A solution to this is to periodically rebuild the entire index from scratch. This guarantees that Elasticsearch starts from a blank state, with no “orphan” or stale information lying around. Also, using some of Elasticsearch’s features this index rebuilding process can be achieved without affecting the responsiveness of the service.
Systems¶
Although the broker is considered a single service, to provide its functionality it is split into applications and dependend services.
Applications¶
Web (Flask/Invenio)¶
The web service is a Flask application using the Invenio framework. It handles the REST API endpoints that receive and serve the data that the broker processes and stores. It exposes two endpoints:
/events
- Used for receiving Scholix link data in the form of events in JSON format
/relationships
- Used for serving user queries for information regarding the graph, its objects and their metadata
Worker (Celery/Invenio)¶
The worker service is responsible for asynchronously running background tasks
that are initiated either via the web application or periodically (in a UNIX
cron
-like fashion). These tasks usually involve processing events, updating
the graph state and indexing documents on Elasticsearch.
Services¶
The broker’s applications depend on some other services used mainly for sotrage and operational purposes.
PostgreSQL¶
This is the database of our choice that persistently stores the raw events and graph state we described in the Data model section.
Elasticsearch¶
This is the searchable document store that is used to store denormalized information from the graph.
RabbitMQ¶
This is the message queue used for sending tasks to Celery from the web application.
Redis¶
This is a key-value store used for various short-lived storage purposes. The web application uses its for storing rate-limiting information. The worker uses it for storing task state, task results and as a temporary cache that.
Interoperability¶
The Broker service is populating its links store through a variety of different methods. Some of these are accepting data that is pushed from trusted external sources while others actively harvest data from publicly available sources.

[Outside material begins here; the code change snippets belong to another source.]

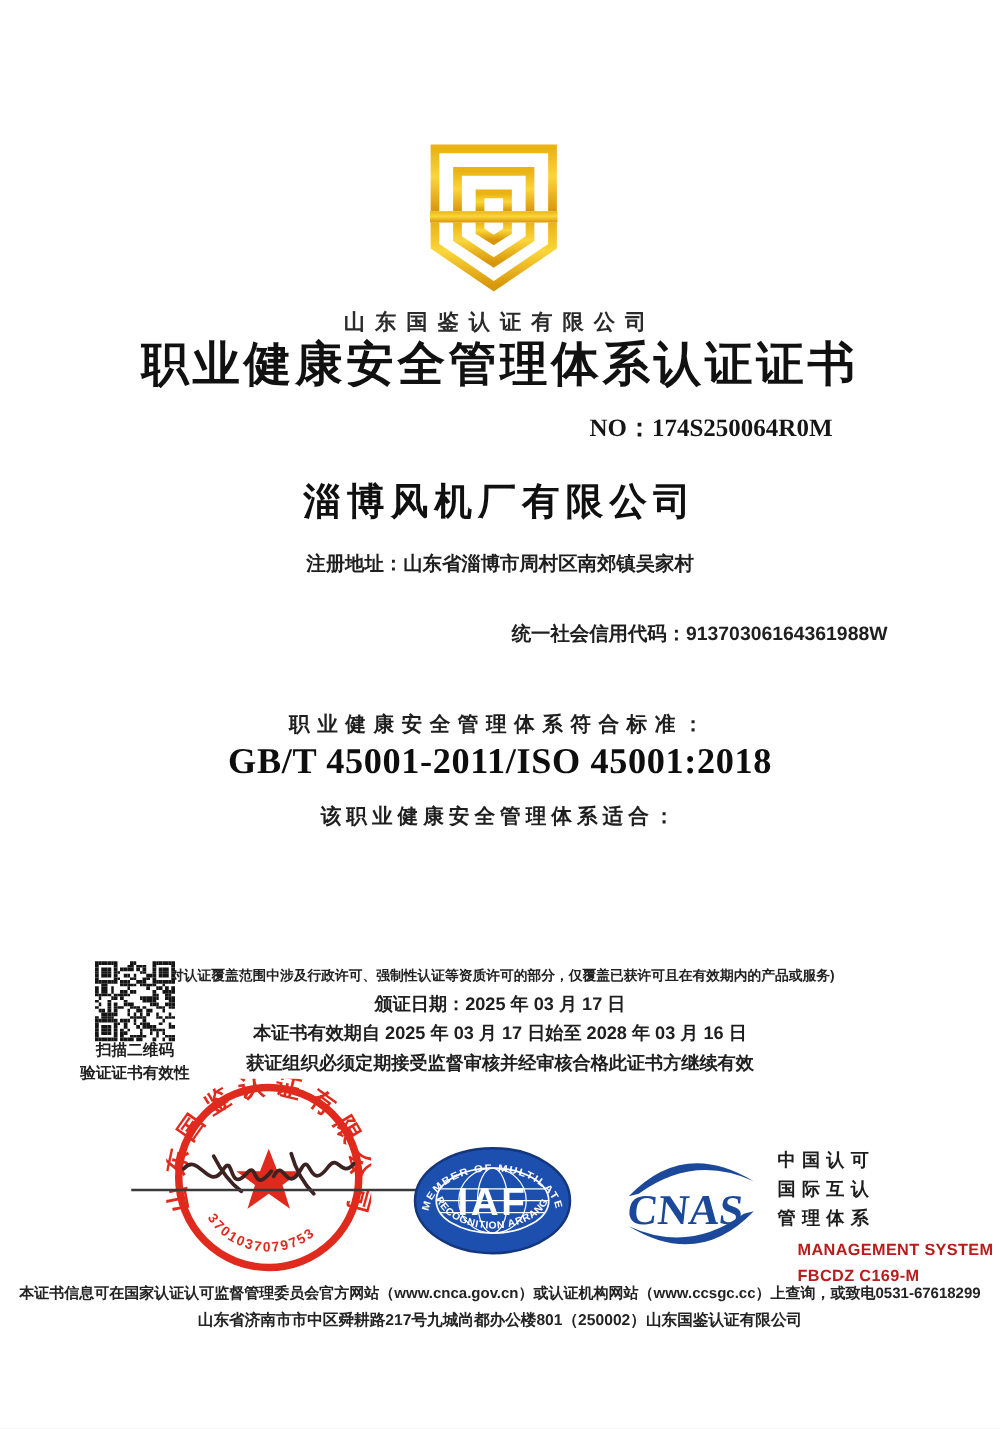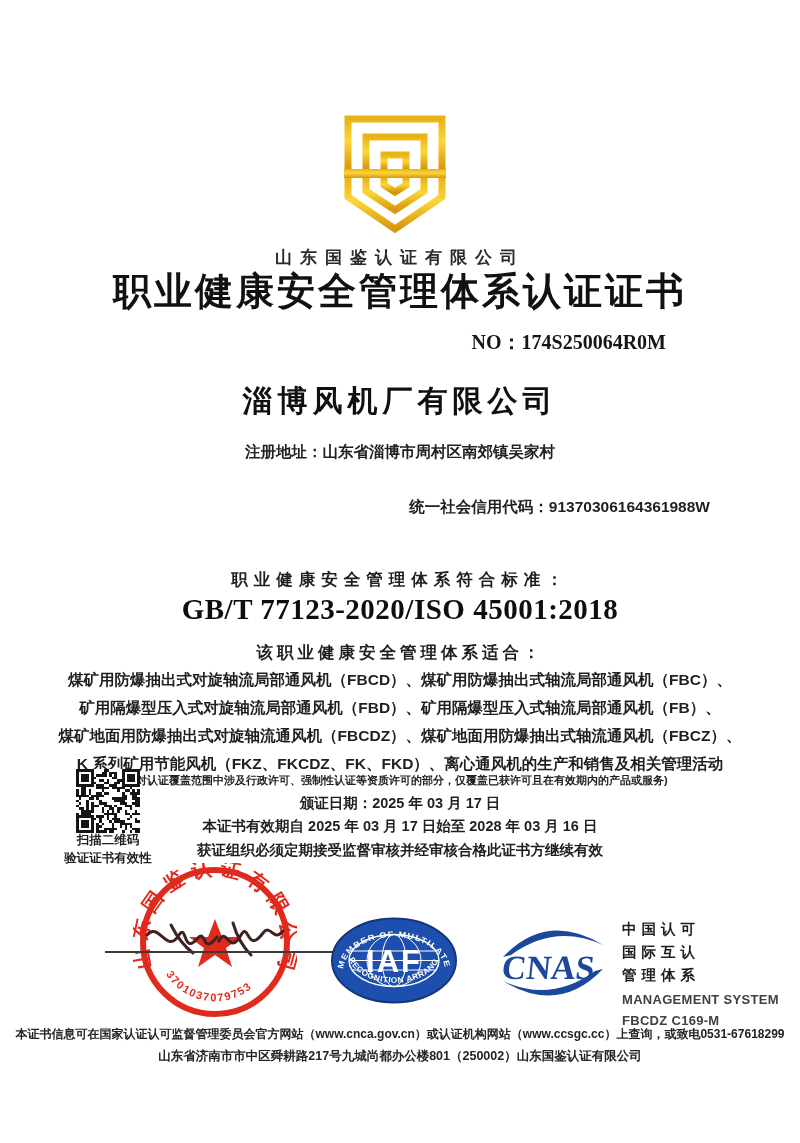--- a/index.html
+++ b/index.html
@@ -83,7 +83,7 @@
   <div class="abs credit-code">统一社会信用代码：91370306164361988W</div>
 
   <div class="abs ctr standard-label">职业健康安全管理体系符合标准：</div>
-  <div class="abs ctr standard-code">GB/T 77123-2020/ISO 45001:2018</div>
+  <div class="abs ctr standard-code">GB/T 45001-2011/ISO 45001:2018</div>
   <div class="abs ctr scope-label">该职业健康安全管理体系适合：</div>
 
   <div class="abs ctr scope">

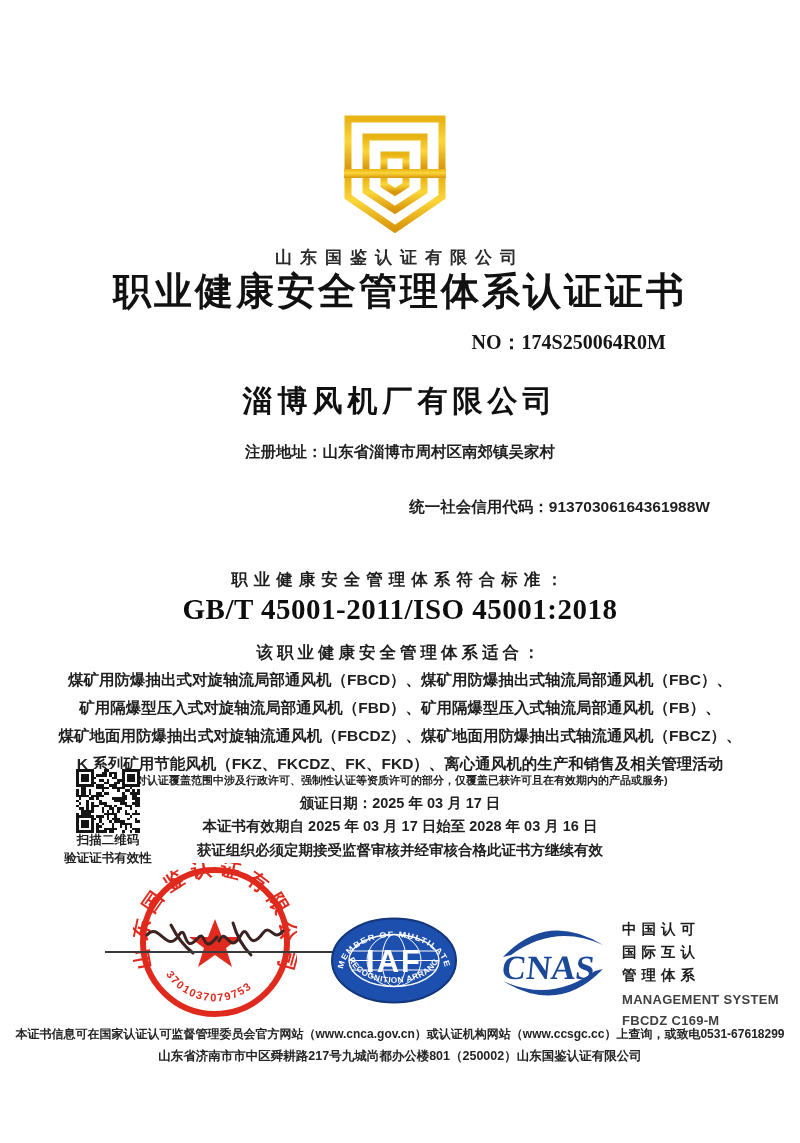--- a/index.html
+++ b/index.html
@@ -86,12 +86,6 @@
   <div class="abs ctr standard-code">GB/T 45001-2011/ISO 45001:2018</div>
   <div class="abs ctr scope-label">该职业健康安全管理体系适合：</div>
 
-  <div class="abs ctr scope">
-    <div>煤矿用防爆抽出式对旋轴流局部通风机（FBCD）、煤矿用防爆抽出式轴流局部通风机（FBC）、</div>
-    <div>矿用隔爆型压入式对旋轴流局部通风机（FBD）、矿用隔爆型压入式轴流局部通风机（FB）、</div>
-    <div>煤矿地面用防爆抽出式对旋轴流通风机（FBCDZ）、煤矿地面用防爆抽出式轴流通风机（FBCZ）、</div>
-    <div>K 系列矿用节能风机（FKZ、FKCDZ、FK、FKD）、离心通风机的生产和销售及相关管理活动</div>
-  </div>
 
   <div class="abs ctr disclaimer">(对认证覆盖范围中涉及行政许可、强制性认证等资质许可的部分，仅覆盖已获许可且在有效期内的产品或服务)</div>
   <div class="abs ctr issue-date">颁证日期：2025 年 03 月 17 日</div>

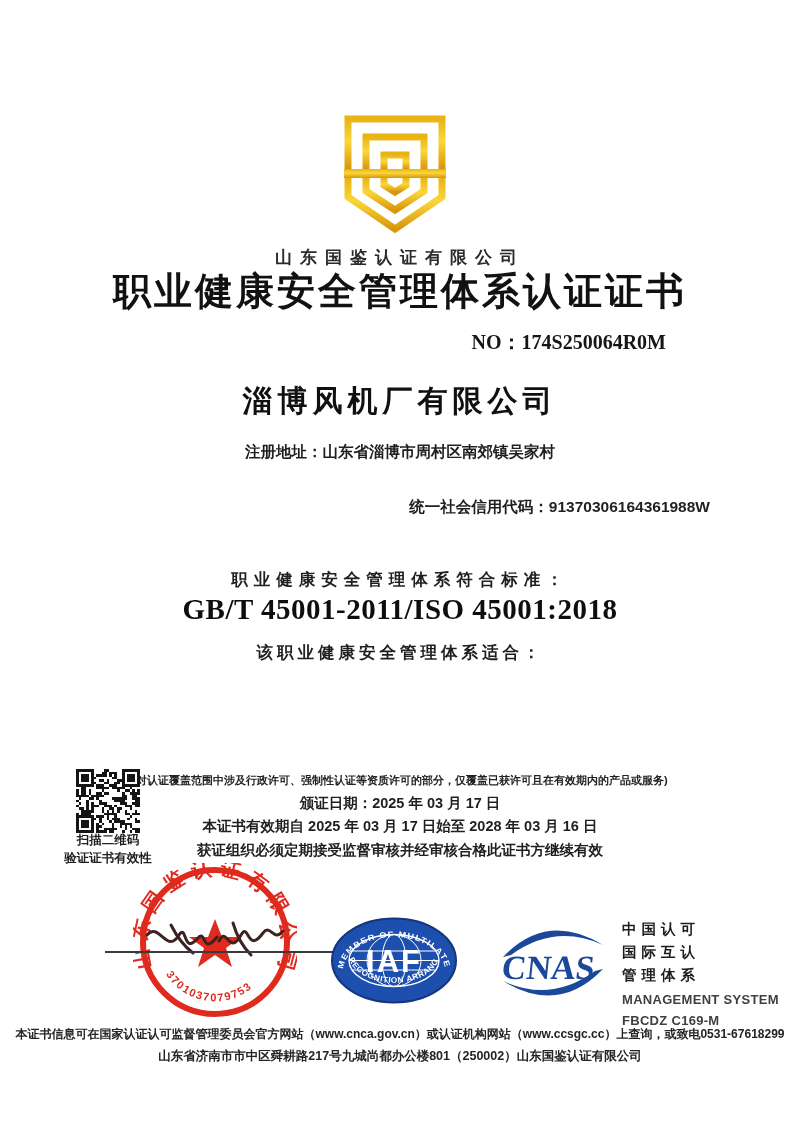--- a/index.html
+++ b/index.html
@@ -43,7 +43,7 @@
   .cnas-svg { left:497px; top:923px; width:112px; height:80px; }
   .cnas-text { left:622px; top:918px; }
   .cnas-text .zh { font-size:14.5px; font-weight:700; letter-spacing:5px; line-height:23px; color:#1d1d1d; }
-  .cnas-text .en { font-size:13px; font-weight:700; line-height:16px; margin-top:5px; color:#404040; letter-spacing:0.3px; }
+  .cnas-text .en { font-size:13px; font-weight:700; line-height:16px; margin-top:5px; color:#b91c1c; letter-spacing:0.3px;margin-left:16px; }
 
   .footer-1 { top:1026px; font-size:12px; font-weight:700; color:#232323; }
   .footer-2 { top:1048px; font-size:12.5px; font-weight:700; color:#232323; }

The common denominator between these methods is the format of the link data which is based on Scholix. Any data input that arrives to the Broker is either pre-processed to comply or already complies with the Scholix schema. This allows for a robust ingestion pipeline which can keep track of the underlying scholarly objects, their identifiers and the relationships between them.

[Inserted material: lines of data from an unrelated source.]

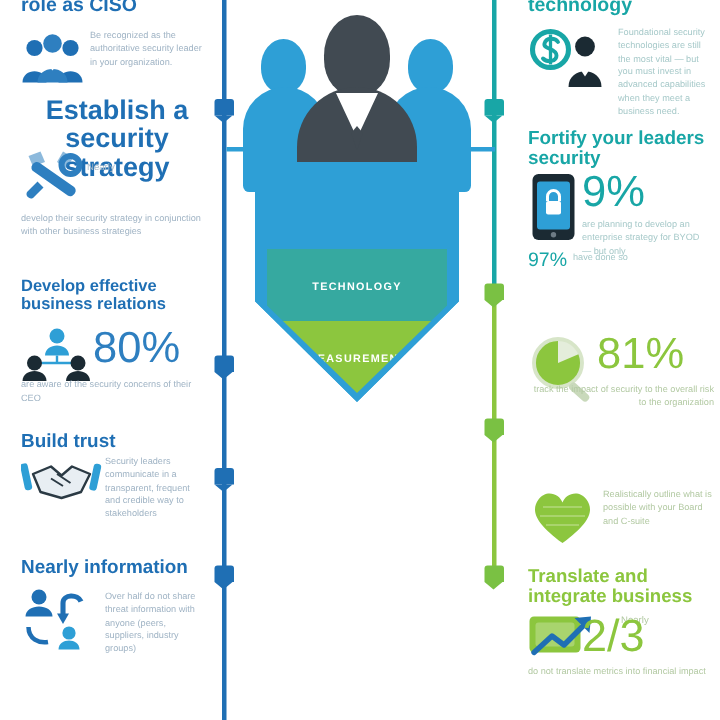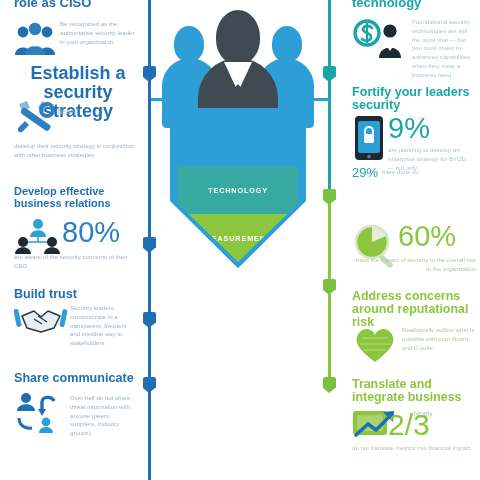--- a/index.html
+++ b/index.html
@@ -288,7 +288,7 @@
   </div>
   <div class="stat stat-teal" style="position:absolute;left:388px;top:114px;font-size:29px;">9%</div>
   <div class="body-txt t" style="position:absolute;left:388px;top:146px;width:86px;">are planning to develop an enterprise strategy for BYOD — but only</div>
-  <div class="stat stat-teal" style="position:absolute;left:352px;top:166px;font-size:13px;">29%</div>
+  <div class="stat stat-teal" style="position:absolute;left:352px;top:166px;font-size:13px;">97%</div>
   <div class="body-txt t" style="position:absolute;left:382px;top:168px;width:70px;">have done so</div>
 
   <div class="icon" style="left:352px;top:224px;width:48px;height:44px;">

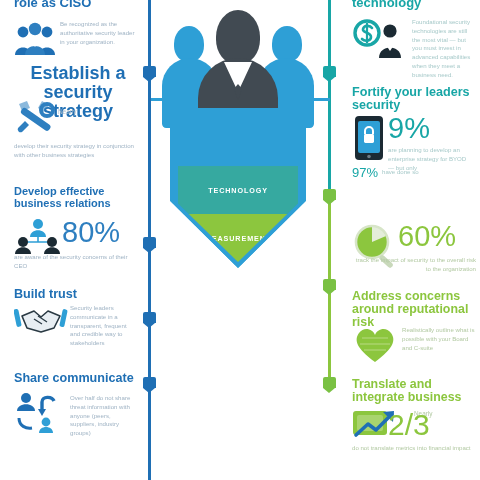--- a/index.html
+++ b/index.html
@@ -299,7 +299,7 @@
       <rect x="30" y="30" width="16" height="5.5" rx="2.6" fill="#c9d9bb" transform="rotate(42 30 30)"></rect>
     </svg>
   </div>
-  <div class="stat stat-green" style="position:absolute;left:398px;top:222px;font-size:29px;">60%</div>
+  <div class="stat stat-green" style="position:absolute;left:398px;top:222px;font-size:29px;">81%</div>
   <div class="body-txt g" style="position:absolute;left:352px;top:256px;width:124px;text-align:right;">track the impact of security to the overall risk to the organization</div>
 
   <div class="blk" style="left:352px;top:290px;width:128px;">

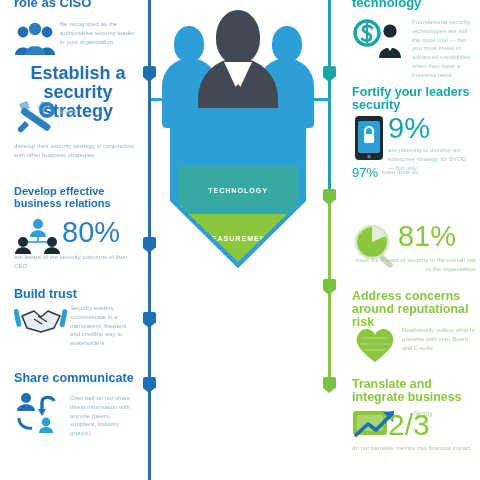--- a/index.html
+++ b/index.html
@@ -302,9 +302,6 @@
   <div class="stat stat-green" style="position:absolute;left:398px;top:222px;font-size:29px;">81%</div>
   <div class="body-txt g" style="position:absolute;left:352px;top:256px;width:124px;text-align:right;">track the impact of security to the overall risk to the organization</div>
 
-  <div class="blk" style="left:352px;top:290px;width:128px;">
-    <div class="h h-green" style="font-size:12.4px;">Address concerns around reputational risk</div>
-  </div>
   <div class="icon" style="left:352px;top:326px;width:46px;height:38px;">
     <svg width="46" height="38" viewBox="0 0 46 38">
       <path d="M23 36 C4 22 2 14 7 7 C12 0 21 3 23 9 C25 3 34 0 39 7 C44 14 42 22 23 36 Z" fill="#8cc63e"></path>

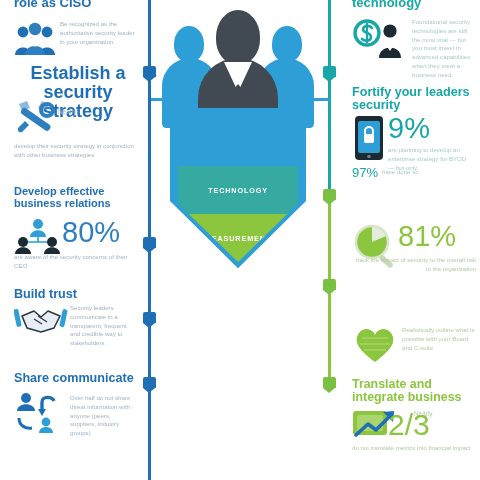--- a/index.html
+++ b/index.html
@@ -244,7 +244,7 @@
   <div class="body-txt" style="position:absolute;left:70px;top:304px;width:68px;">Security leaders communicate in a transparent, frequent and credible way to stakeholders</div>
 
   <div class="blk" style="left:14px;top:372px;width:136px;">
-    <div class="h h-blue" style="font-size:12.6px;">Share communicate</div>
+    <div class="h h-blue" style="font-size:12.6px;">Nearly information</div>
   </div>
   <div class="icon" style="left:14px;top:392px;width:54px;height:42px;">
     <svg width="54" height="42" viewBox="0 0 54 42">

On a higher level, Broker services aim at achieving interoperability with other brokers or services which at this point were not able to formally communicate with each other and exchange information. The goal is to build a Broker Network where each participant focuses on maintaining the information that he has the best domain knowledge on and ability to extract the most quiality information from. This way the quality of the information is kept high and concentrated in separate parts of the network, avoiding redundant information that is unused, but at the same time allowing individual participants to decide about what kind of information they want to store depending on their needs. In its entirety, the network can then hold vast amounts of high quality knowledge in a distributed manner.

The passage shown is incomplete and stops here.